2.1.3 GnRH pulse generators for the pubertal onset
In early studies, the pituitary, testes and ovaries of immature animals are all
potentially functional as they become active when transplanted into adult animals or when
stimulated by GnRH (Mason et al., 1986; Wildt et al., 1980). Moreover, other
observations also revealed that a sustained increase in pulsatile GnRH released from
GnRH neurons is the dominant signal required for heralding the puberty (Ebling, 2005).

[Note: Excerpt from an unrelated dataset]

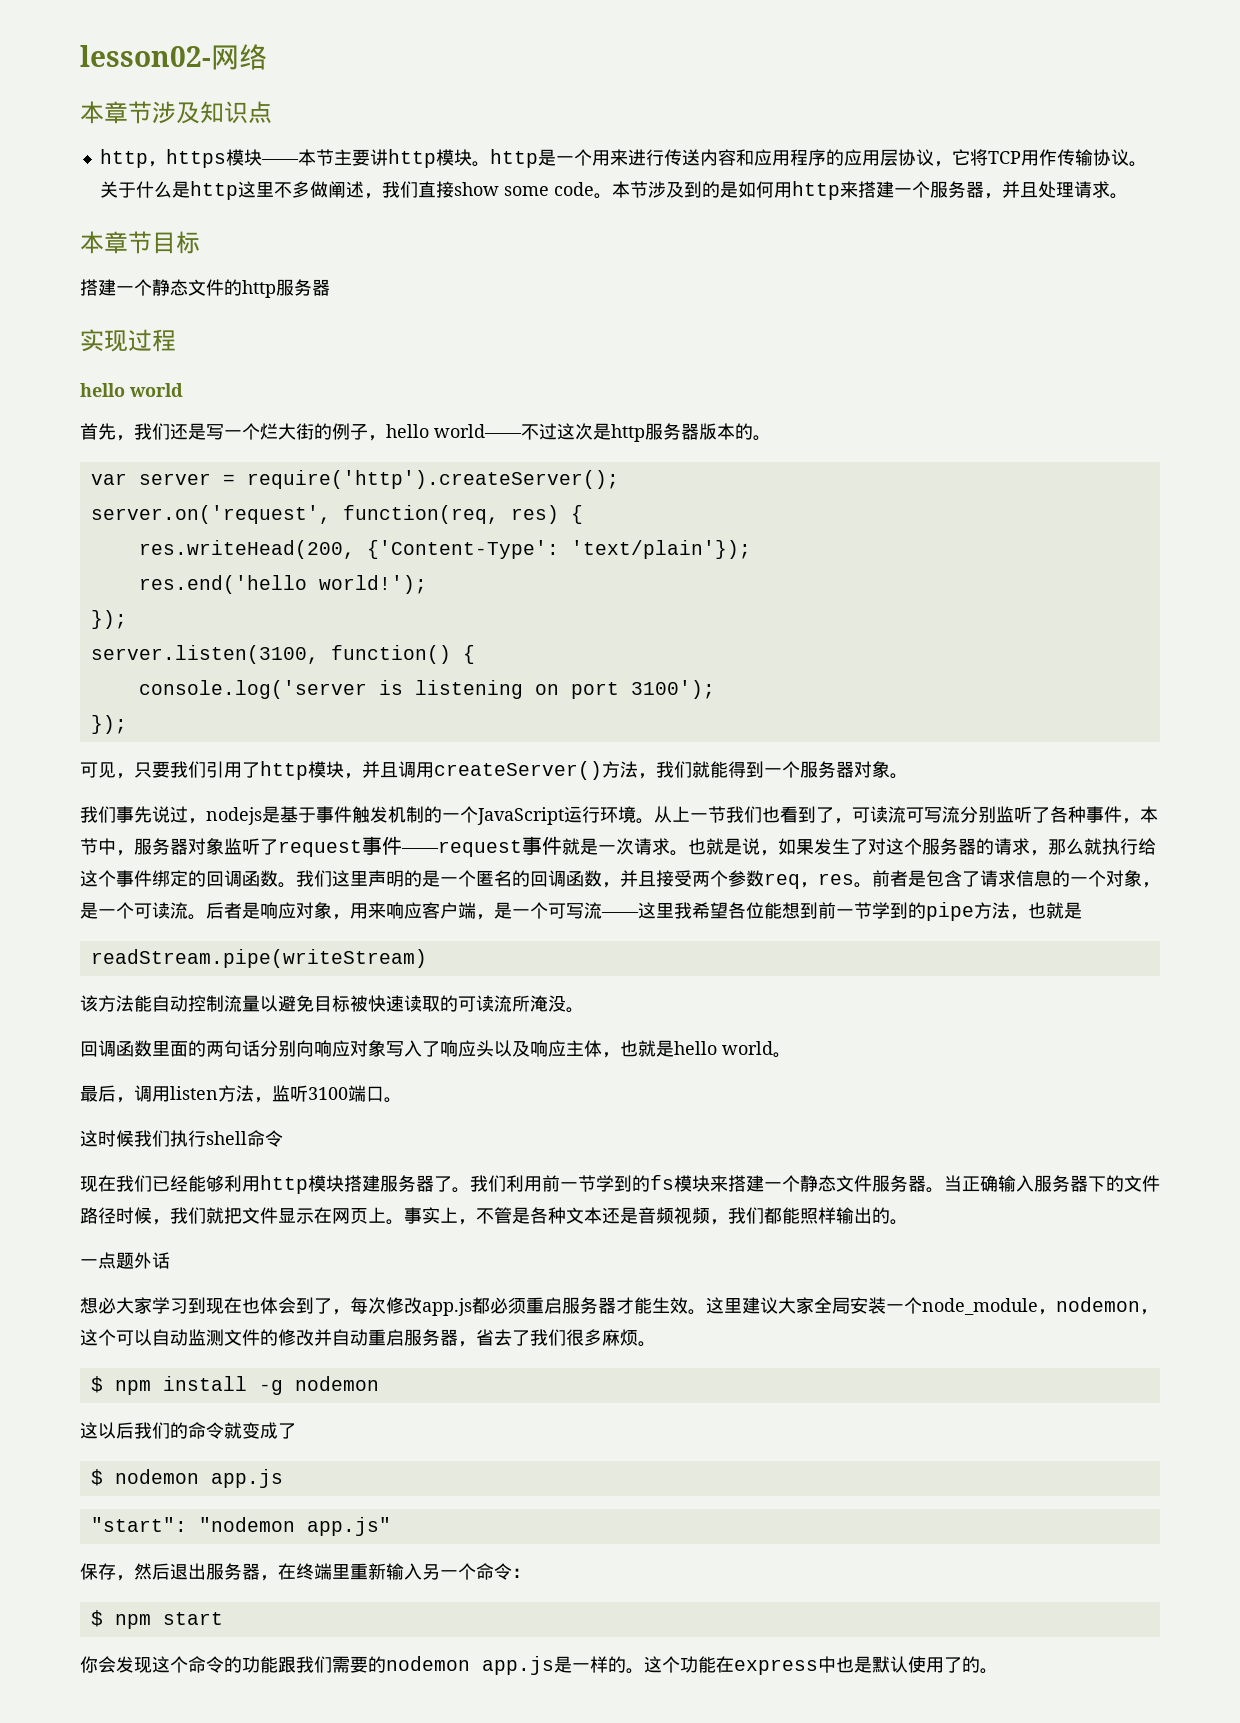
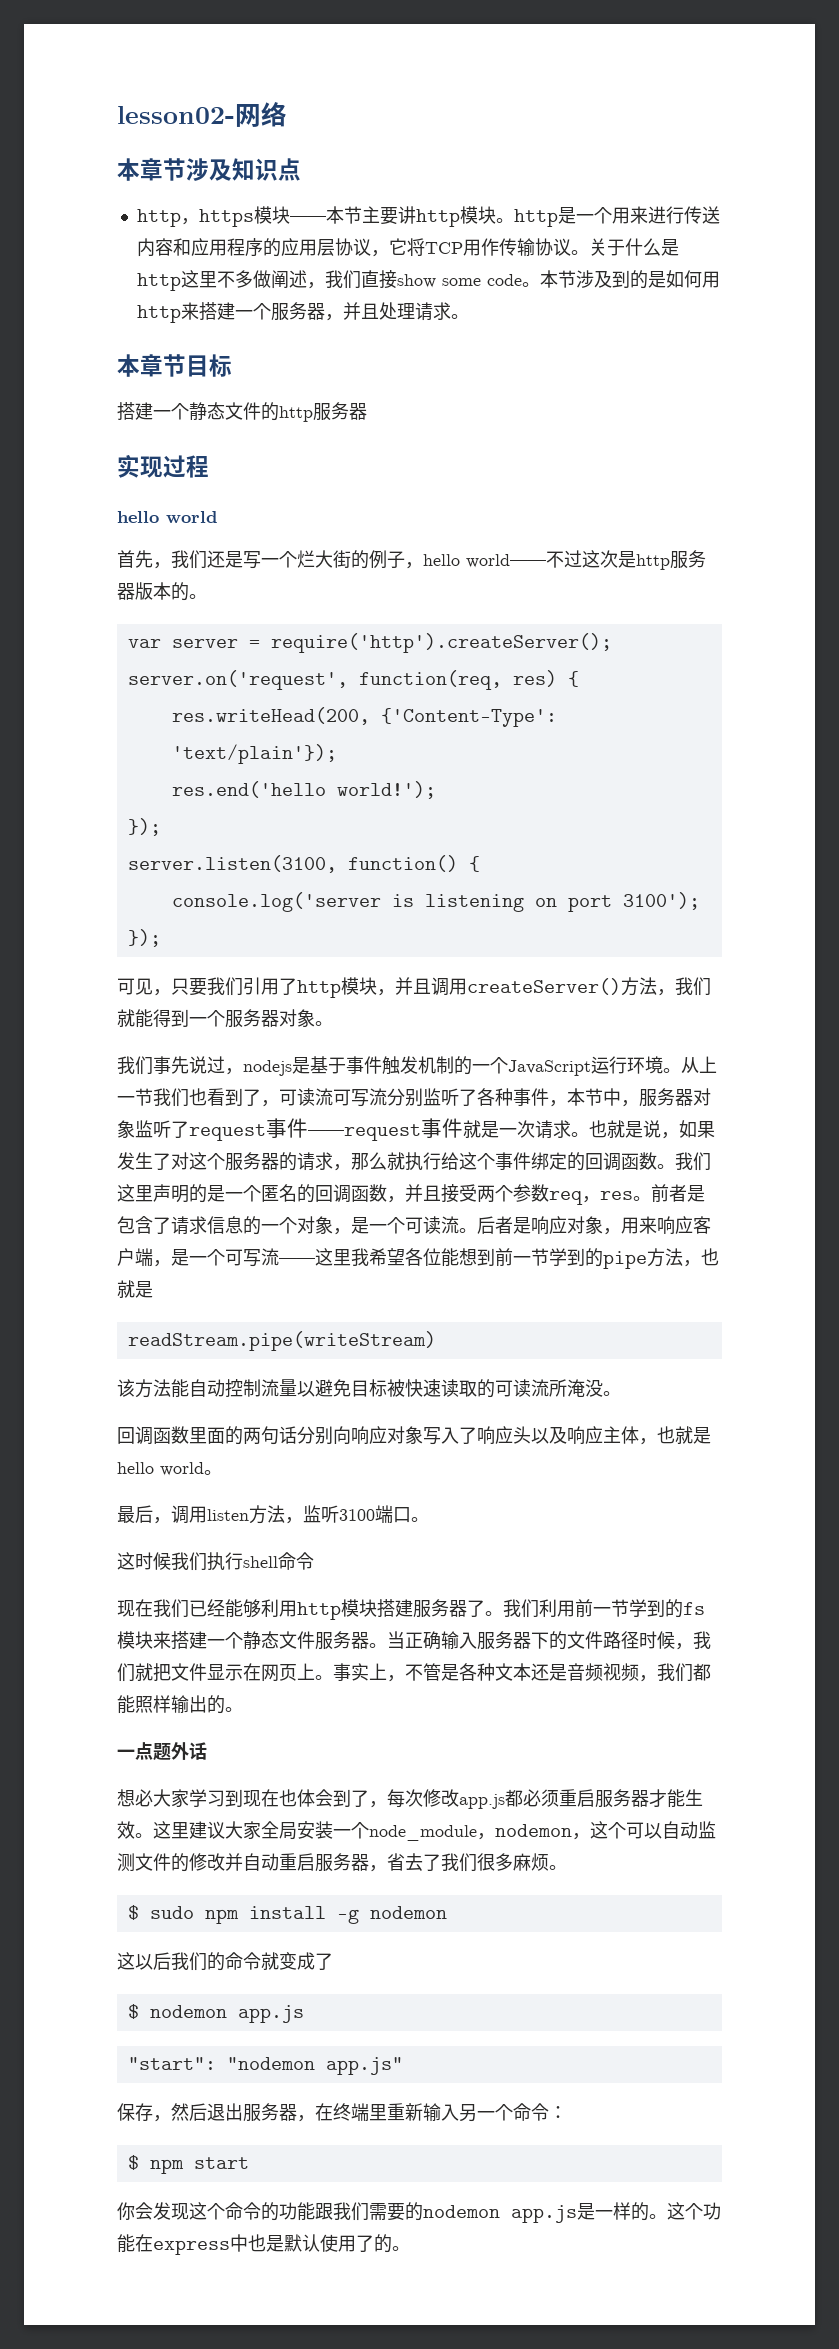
(103, 1384) none -> [149,1906,194,1919] sudo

Therefore, neuroendocrinologists believed that the hypothalamus, rather than the pituitary
or gonads, is the major site that launches the preliminary signal for the onset of puberty.
In past few decades, many strong cases have been built for afferent synaptic
neurotransmitters, glial cell products, growth factors, and prostaglandins as contributing
the cascade of signals that trigger the GnRH pulse in pubertal animals (Ojeda et al., 2010).
Multiple components of these regulatory systems have been identified.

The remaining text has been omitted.